This makes me happy partly because of how fitting it is. A book like The House at the Edge of Night, which draws inspiration from a tradition of oral storytelling as diverse as Dickens, Gabriel Garcia Marquez and some man at the local bar, is meant to be 'heard' or 'listened to', even if the only voice narrating is the one in the reader's head. And it has also got me thinking about what it means to 'read' a book. In a world where books are constantly lamented as being at risk of extinction, I find it oddly comforting to think that someone could be accessing The House at the Edge of Night through a bookshop or free at a library; through printed pages, on an e-reader, a computer or a smartphone; in US English, British English, Russian, Czech, Danish or translated back into Italian - and, now, also, on a CD, read aloud. Which, in a way, is the oldest way of reading a story of them all.

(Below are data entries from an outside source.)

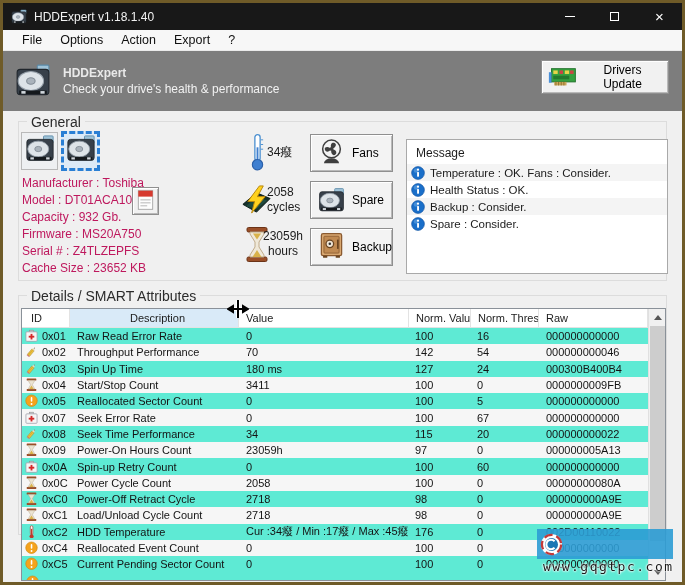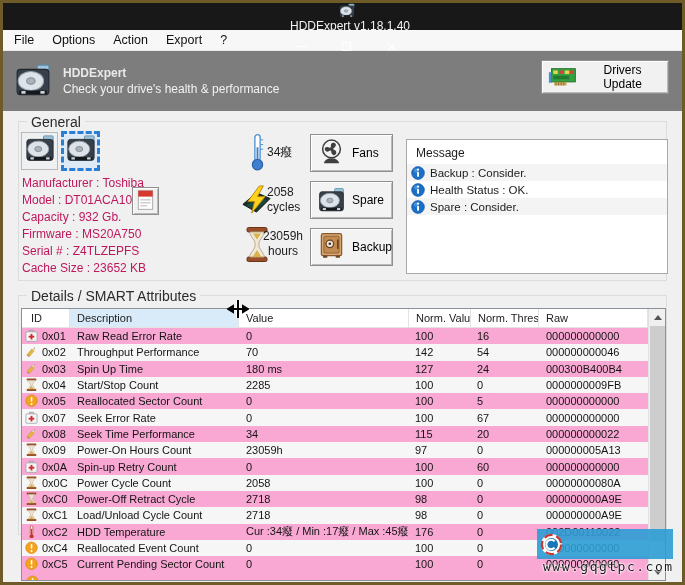--- a/index.html
+++ b/index.html
@@ -9,7 +9,7 @@
   .frame { width:685px; height:585px; border:3px solid #6f5b28; background:#f0f0f0; position:relative; overflow:hidden; }
 
   
-  .titlebar { height:27px; background:#181818; display:flex; align-items:center; padding-left:8px;flex-direction:column; }
+  .titlebar { height:27px; background:#181818; display:flex; align-items:center; padding-left:8px; }
   .tb-icon { width:16px; height:16px; display:inline-flex; }
   .tb-icon svg { width:16px; height:16px; }
   .tb-title { color:#f2f2f2; font-size:12px; margin-left:7px; flex:1; }

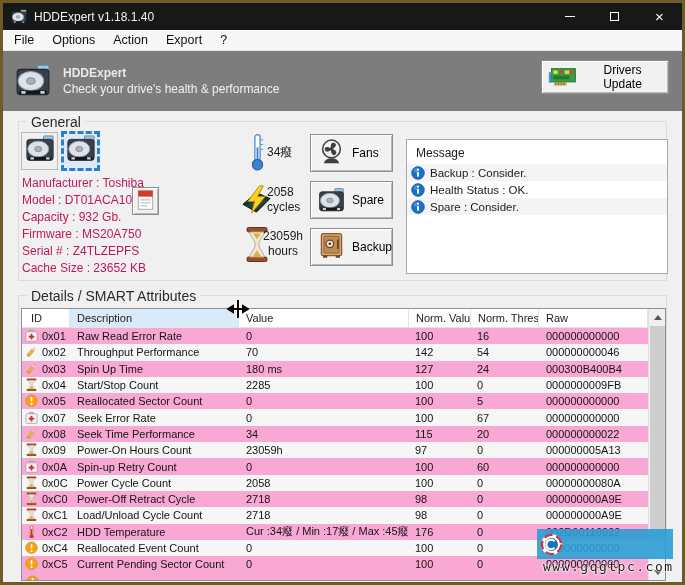--- a/index.html
+++ b/index.html
@@ -20,7 +20,7 @@
   .tbc.close { font-size:15px; line-height:1; }
 
   
-  .menubar { height:21px; background:#f7f7f7; display:flex; align-items:center; padding-left:2px; border-bottom:1px solid #eaeaea; }
+  .menubar { height:21px; background:#f7f7f7; display:flex; align-items:center; padding-left:10px; border-bottom:1px solid #eaeaea; }
   .menu-item { font-size:12.5px; color:#101010; padding:0 9px; height:21px; line-height:21px; cursor:default; }
 
   

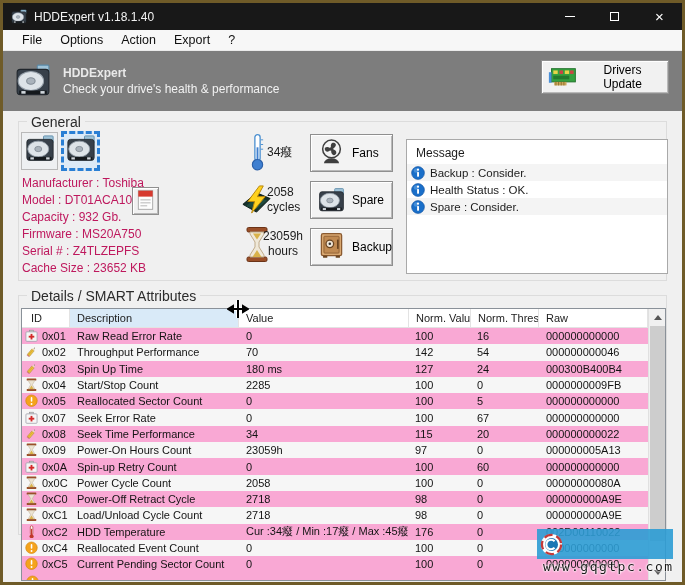--- a/index.html
+++ b/index.html
@@ -327,6 +327,17 @@
                   <circle cx="7" cy="3.7" r="1.15" fill="#fff"></circle>
                 </svg>
               </span>
+            <span>Temperature : OK. Fans : Consider.</span>
+          </div>
+          <div class="msg-item">
+            <span class="mi">
+                <svg viewBox="0 0 14 14">
+                  <circle cx="7" cy="7" r="6.4" fill="#1a6fc9" stroke="#0d4f9e" stroke-width="0.6"></circle>
+                  <circle cx="5" cy="4.5" r="2.2" fill="#5ea0e0" opacity="0.65"></circle>
+                  <rect x="6.1" y="5.8" width="1.9" height="5" rx="0.9" fill="#fff"></rect>
+                  <circle cx="7" cy="3.7" r="1.15" fill="#fff"></circle>
+                </svg>
+              </span>
             <span>Backup : Consider.</span>
           </div>
           <div class="msg-item">

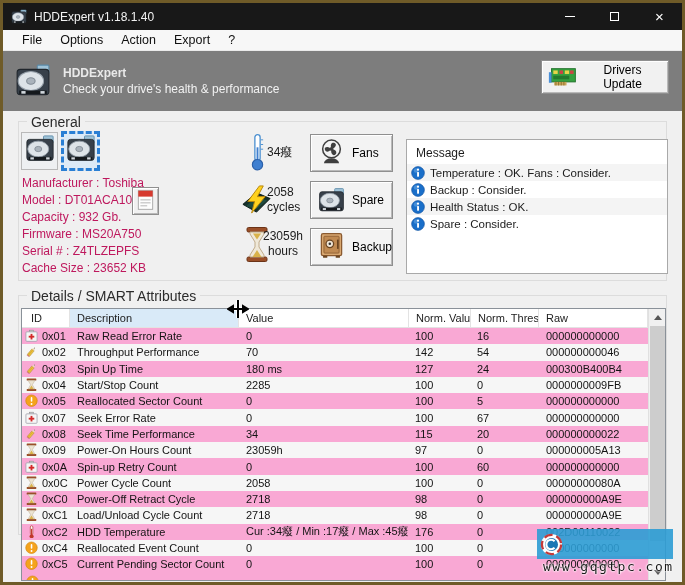--- a/index.html
+++ b/index.html
@@ -338,7 +338,7 @@
                   <circle cx="7" cy="3.7" r="1.15" fill="#fff"></circle>
                 </svg>
               </span>
-            <span>Backup : Consider.</span>
+            <span>Health Status : OK.</span>
           </div>
           <div class="msg-item">
             <span class="mi">
@@ -349,7 +349,7 @@
                   <circle cx="7" cy="3.7" r="1.15" fill="#fff"></circle>
                 </svg>
               </span>
-            <span>Health Status : OK.</span>
+            <span>Backup : Consider.</span>
           </div>
           <div class="msg-item">
             <span class="mi">

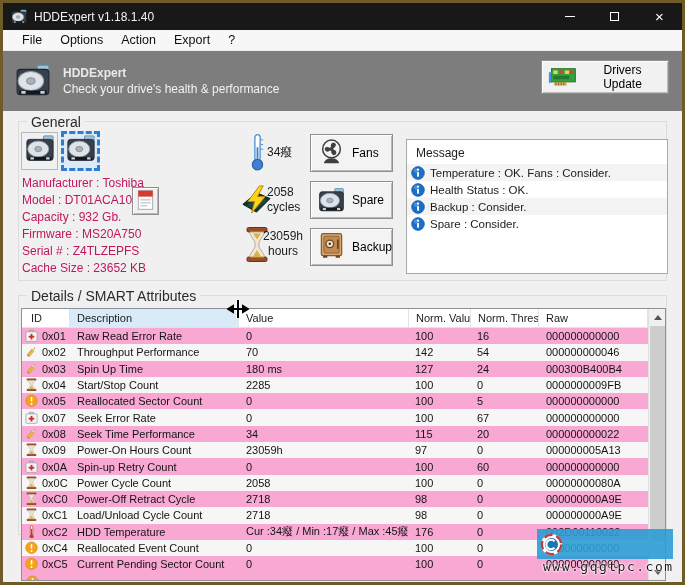--- a/index.html
+++ b/index.html
@@ -78,7 +78,7 @@
   .msg-item .mi svg { width:14px; height:14px; }
 
   
-  .table { position:absolute; left:2px; top:12px; width:645px; height:273px; background:#f9a8d4; border:1px solid #8a9199; display:flex; overflow:hidden; }
+  .table { position:absolute; left:2px; top:12px; width:645px; height:273px; background:#5eead4; border:1px solid #8a9199; display:flex; overflow:hidden; }
   .table-content { width:626px; }
   .thead { display:grid; grid-template-columns:48px 169px 170px 62px 68px 1fr; height:19px; border-bottom:1px solid #e3e3e3; background:#fff; }
   .th { font-size:11px; color:#1c1c1c; line-height:18px; padding-left:7px; border-right:1px solid #e3e3e3; white-space:nowrap; overflow:hidden; cursor:default; }

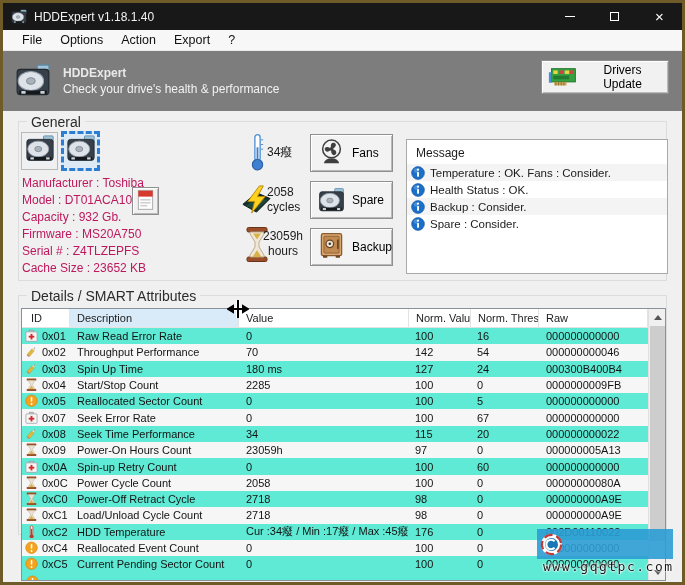--- a/index.html
+++ b/index.html
@@ -83,7 +83,7 @@
   .thead { display:grid; grid-template-columns:48px 169px 170px 62px 68px 1fr; height:19px; border-bottom:1px solid #e3e3e3; background:#fff; }
   .th { font-size:11px; color:#1c1c1c; line-height:18px; padding-left:7px; border-right:1px solid #e3e3e3; white-space:nowrap; overflow:hidden; cursor:default; }
   .th.c-id { padding-left:9px; }
-  .th.hl { background:#d9eaf8; }
+  .th.hl { background:#d9eaf8;text-align:center; }
   .tbody .trow { display:grid; grid-template-columns:48px 169px 170px 62px 68px 1fr; height:16.3px; align-items:center; }
   .tbody .trow:nth-child(even) { background:#f6f6f6; }
   .trow span { font-size:11px; color:#141414; white-space:nowrap; overflow:hidden; }

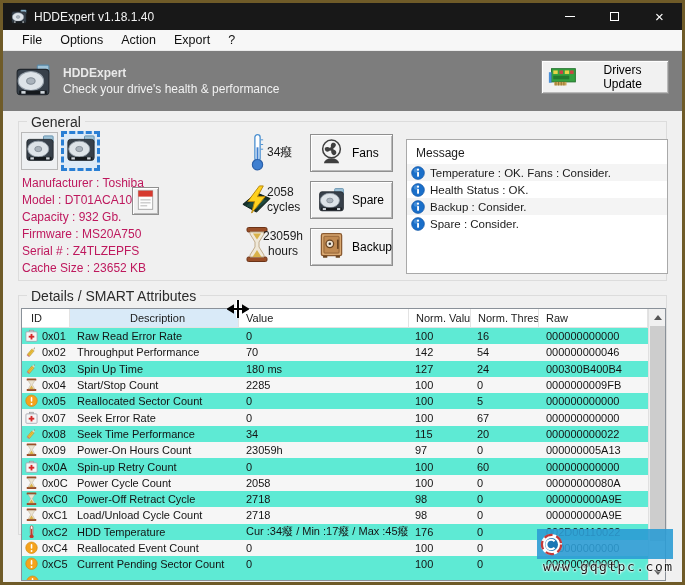--- a/index.html
+++ b/index.html
@@ -453,7 +453,7 @@
                   <span class="idtxt">0x04</span>
                 </span>
     <span class="c-desc">Start/Stop Count</span>
-    <span class="c-val">2285</span>
+    <span class="c-val">3411</span>
     <span class="c-nv">100</span>
     <span class="c-nt">0</span>
     <span class="c-raw">0000000009FB</span>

Last month I was invited to do an interview for a magazine called AudioFile about the audio book. It brought up some interesting things: the oral storytelling tradition, what makes a good narrator for a cross-cultural novel which draws on more than one language, and my own long-standing love of audio books (which mostly has to do with being a teacher, a two-hour commute and insomnia, but is no less heartfelt for all that!). If you want to read more about how a reader can also be a listener, and how the audio book version of The House at the Edge of Night got made, the full AudioFile interview is here. And I also wrote an essay for the Books on Tape blog over the summer, which you can read here.
That's all for now, but thanks, audio book listeners, for surprising me over the last few months by embracing the book!